▶ _WHAT TO DO_: Write out all the entries word for word, but skip any images.
----------
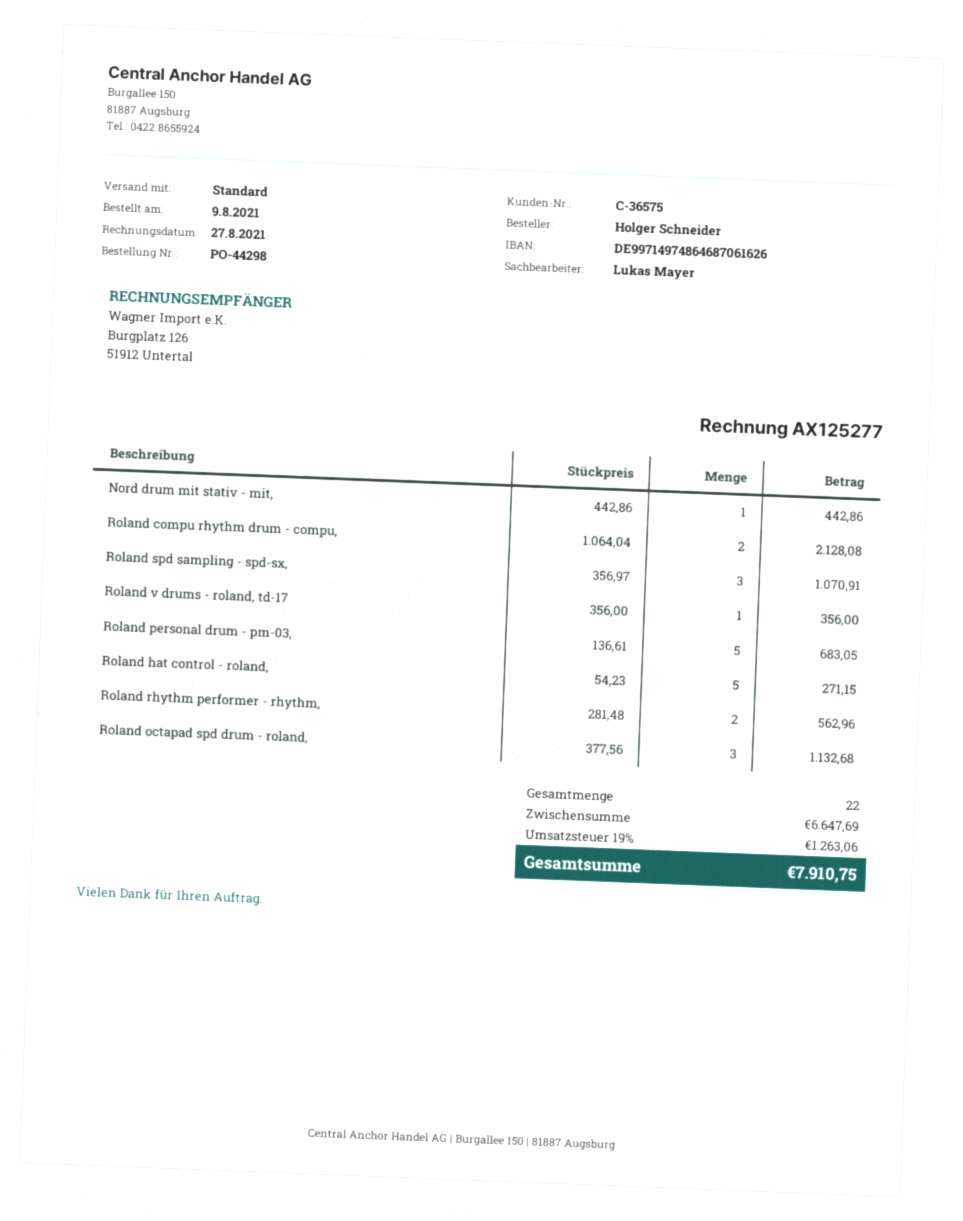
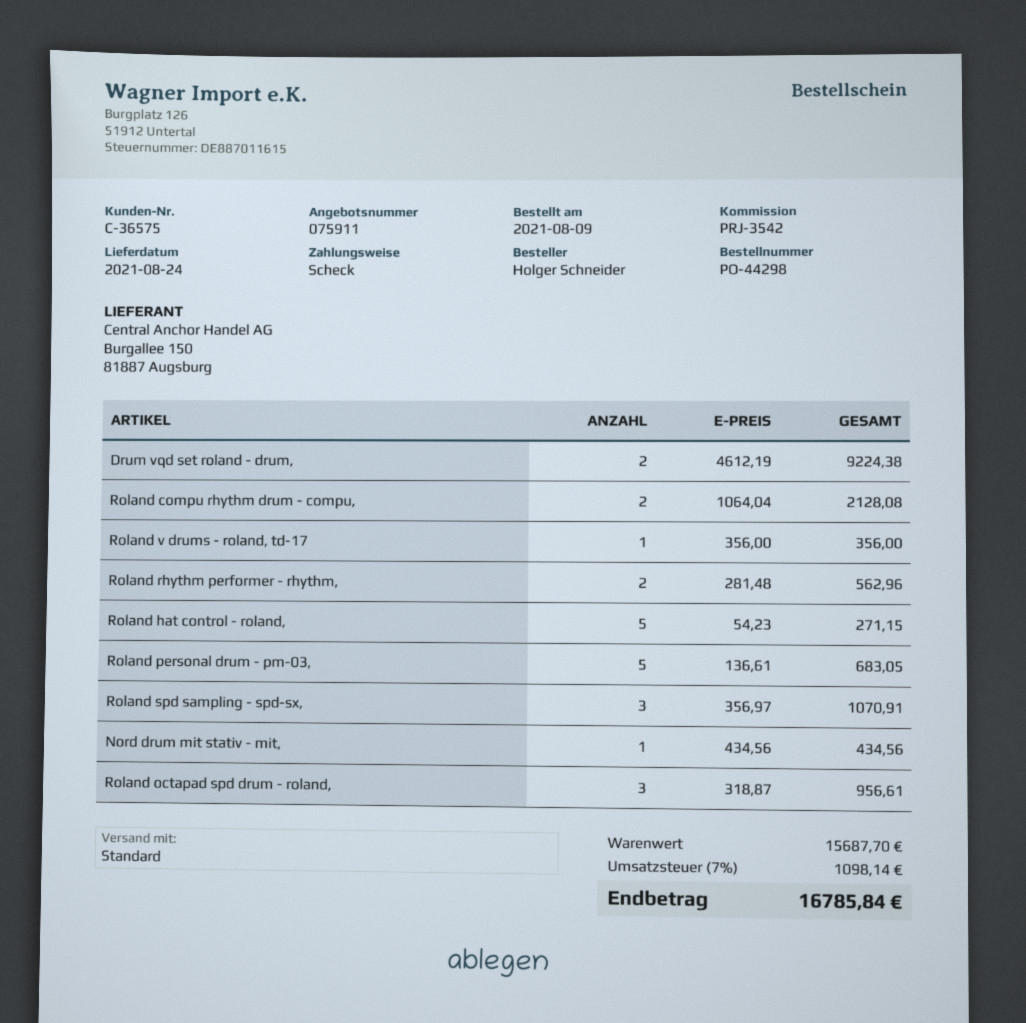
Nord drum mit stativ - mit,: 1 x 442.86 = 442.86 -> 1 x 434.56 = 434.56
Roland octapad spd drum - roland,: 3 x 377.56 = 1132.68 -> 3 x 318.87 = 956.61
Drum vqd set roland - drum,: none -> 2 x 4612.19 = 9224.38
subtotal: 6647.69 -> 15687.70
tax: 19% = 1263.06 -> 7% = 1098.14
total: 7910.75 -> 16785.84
----------
▶ _RESULT OF THIS EXERCISE_:
Nord drum mit stativ - mit,: 1 x 442.86 = 442.86 -> 1 x 434.56 = 434.56
Roland octapad spd drum - roland,: 3 x 377.56 = 1132.68 -> 3 x 318.87 = 956.61
Drum vqd set roland - drum,: none -> 2 x 4612.19 = 9224.38
subtotal: 6647.69 -> 15687.70
tax: 19% = 1263.06 -> 7% = 1098.14
total: 7910.75 -> 16785.84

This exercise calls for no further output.